Red mite is a pervasive pest present on almost all commercial poultry farms with varying degrees of severity.
Mites can drink up to 5% of a bird’s blood every night, and mild infestations can quickly get out of hand if not kept in check.
Large populations of the parasite will soon cause issues, ranging from feather loss to disease.
It is nearly impossible to totally eradicate red mite, which is why keeping infestations under control is so crucial, explains independent specialist David Hodson of Rosehill Agricultural Trading Company.
There are a number of ways to control the pest, and farm hygiene is an important starting point.
Mr Hodson’s business provides a range of measures for red mite management and supports farmers in their application. He outlines the mite issue, and looks at how the latest treatments perform.
Understanding the life cycle
Red mites in the natural environment have evolved to be active when the heat signature of birds is present – they will feed for as long as there is a host. “When birds fly away, the mites go to ground, and effectively switch themselves off,” says Mr Hodson.
They can remain dormant for up to 18 months, hidden in cracks between concrete on commercial farms, where no amount of cleaning or disinfection will reach them.
Once birds are placed on farm and the shed environment heats up, the mite will reactivate and, if untreated, multiply.
Tips for using Exzolt
- Make sure everywhere is as clean as possible, including control rooms.
- Before beginning treatment, replace any equipment that can harbour red mite, such as brushes.
- Farms where construction is happening nearby tend to be less responsive to treatment, according to Mr Hodson. “If you upheave the ground, red mite seem to come back faster.”
- Charge drinking lines properly. “That’s an absolute must – you have to get the dye to the end of lines to make sure all of the shed is treated.”
Once red mites reactivate, it is not long before a severe infestation will manifest itself. Each mite lays about 30-50 eggs, and those eggs will become sexually mature in just seven days.
“You can very quickly go from a low-level infestation to having mite visibly hanging down from feeder tracks and drinker lines,” says Mr Hodson.
Free-range laying environments don’t help the situation: “We’ve made systems more habitable for hens in recent years – muck is taken away on belts, reducing ammonia, ventilation is better and there is generally more heat.
“But when you make the environment better for the hens, the parasite also benefits.”
There is a broad range of treatments for red mite, but as with many other agricultural pesticides, resistance and legislative restrictions have reduced the number of tools available for control.
In 2017, MSD released Exzolt, a product administered through drinker lines in two treatments, seven days apart. The active ingredient is fluralaner, also used to control fleas in domestic pets.
It is totally harmless to hens, but if present in their blood, it will kill the mites that feed on them.
An alternative treatment is Dergall, a non-toxic spray that delivers an effective kill by blocking the spiracles through which red mites breathe.
The obvious contrast between the two treatments is the cost. Exzolt is many times more expensive per litre, but less is needed and, crucially, it is less labour-intensive to administer. “There are many great sprays out there that do a good job,” says Mr Hodson. “But you have to understand the cost of time.”
To get effective results from a spraying regime, two people would typically spend an entire day thoroughly treating a shed with hundreds of litres of product.
Furthermore, sprays typically lose efficacy when they come into contact with dust – and repeat treatments need to be applied at regular intervals to keep mite populations under control.

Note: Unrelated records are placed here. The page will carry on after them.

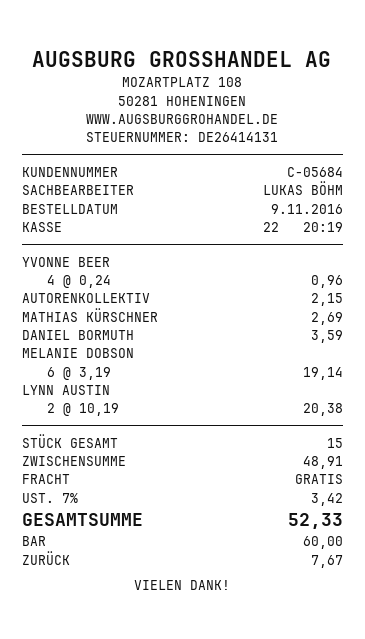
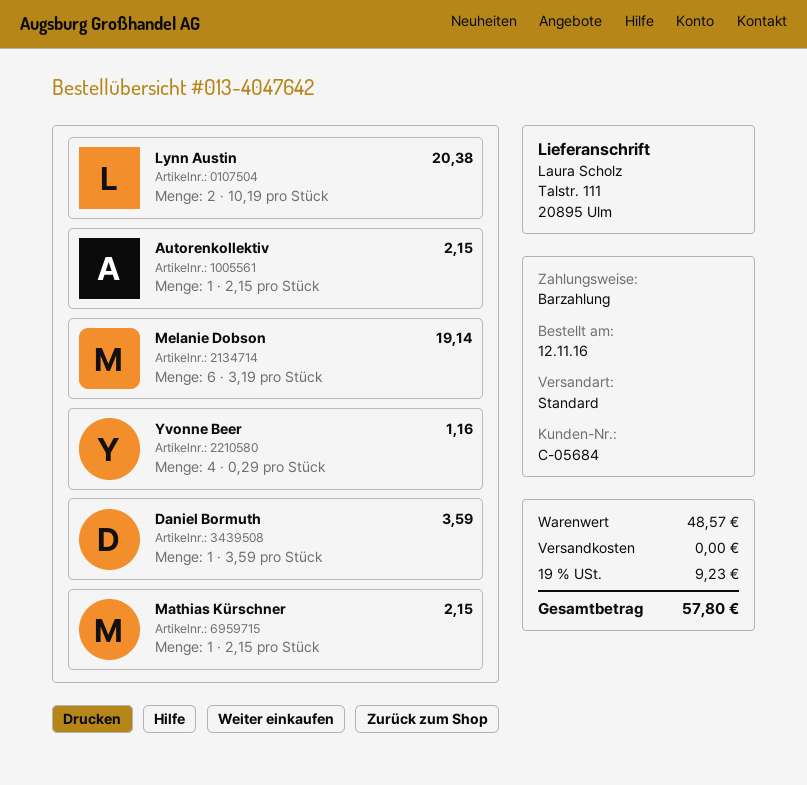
order date: 2016-11-09 -> 2016-11-12
YVONNE BEER: 4 x 0.24 = 0.96 -> 4 x 0.29 = 1.16
MATHIAS KÜRSCHNER: 1 x 2.69 = 2.69 -> 1 x 2.15 = 2.15
subtotal: 48.91 -> 48.57
tax: 7% = 3.42 -> 19% = 9.23
total: 52.33 -> 57.80

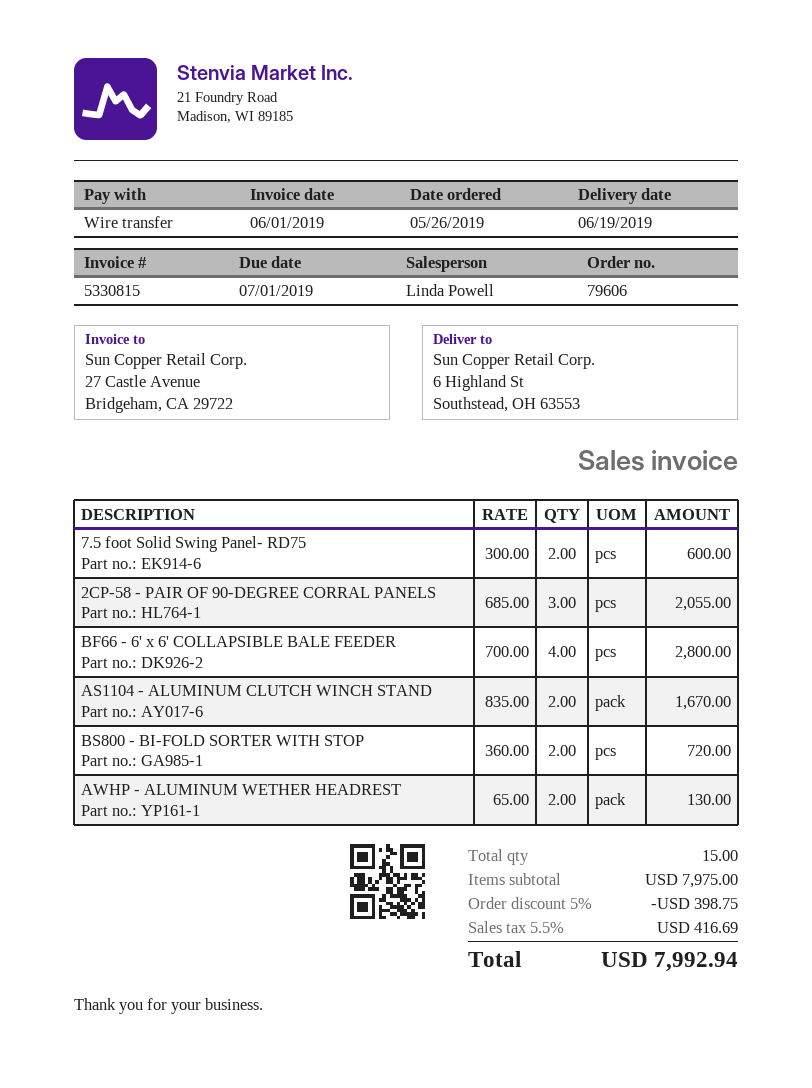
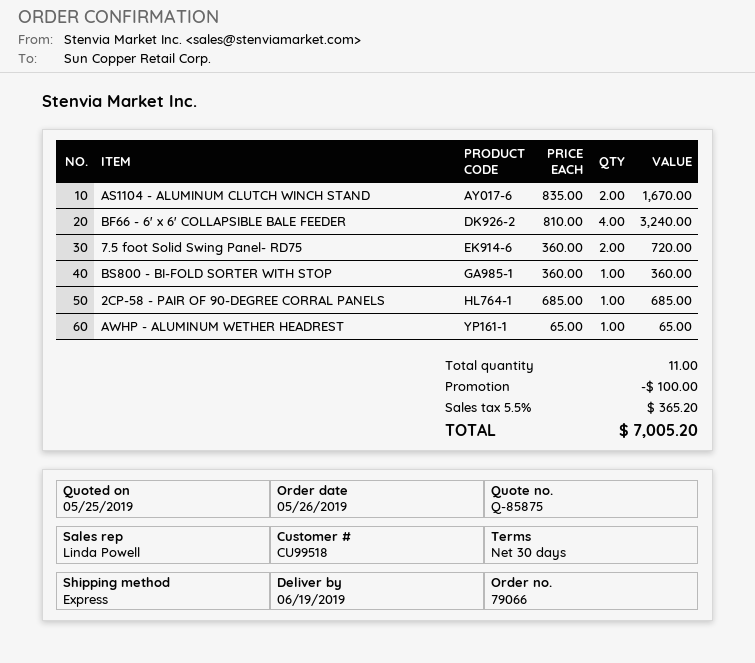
order number: 79606 -> 79066
7.5 foot Solid Swing Panel- RD75: 2 x 300.00 = 600.00 -> 2 x 360.00 = 720.00
2CP-58 - PAIR OF 90-DEGREE CORRAL PANELS: 3 x 685.00 = 2055.00 -> 1 x 685.00 = 685.00
BF66 - 6' x 6' COLLAPSIBLE BALE FEEDER: 4 x 700.00 = 2800.00 -> 4 x 810.00 = 3240.00
BS800 - BI-FOLD SORTER WITH STOP: 2 x 360.00 = 720.00 -> 1 x 360.00 = 360.00
AWHP - ALUMINUM WETHER HEADREST: 2 x 65.00 = 130.00 -> 1 x 65.00 = 65.00
total quantity: 15 -> 11
discount: 398.75 -> 100.00
tax: 5.5% = 416.69 -> 5.5% = 365.20
total: 7992.94 -> 7005.20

Mr Hodson recommends a combination of both spraying and Exzolt, with an early treatment of the latter early in the flock’s life – when bird weights are lower – followed by regimented spraying and a follow-up treatment later in the cycle if required.
Sites with disease issues may benefit from more rigorous control to suppress red mite, which is a vector for bacteria.
Controlling red mite on farm
Osian Williams, the Wern, Foel, Welshpool
Osian Williams runs a 500ha upland farm near Welshpool, mid-Wales, traditionally keeping cattle and sheep.
In 2011, the business diversified into free-range egg production, building a shed housing 32,000 layers. “Looking at the structure of the business, we were subsidy-dependent,” he explains, “and saw poultry as a very good business to go into.”
For the seventh flock on the farm, a trial of Exzolt was put in place to determine its efficacy, with support from the Welsh government’s advice service, Farming Connect.
The treatment was administered through drinking lines at 20 weeks, and then again at 45 weeks, when it was noted that the red mite population had begun to come back. The sheds were also sprayed at 65 weeks as a final treatment.
“Osian is very meticulous,” says independent specialist David Hodson, who helped administer the treatment. “He knew exactly when the red mite was coming back. We first treated in early May and the farm was clear for four to five months.
“It’s not a cure, it’s a treatment. It stays in a bird for an amount of time, and during that time it kills the population.”
Mr Williams says he was generally pleased with the results, when compared with the time and effort it takes to effectively control mite with a spray. But he warns the preparation and execution must be carefully considered.
“Exzolt is expensive and it is important you get it right. It is a mechanism for controlling red mite, not a cure for it.”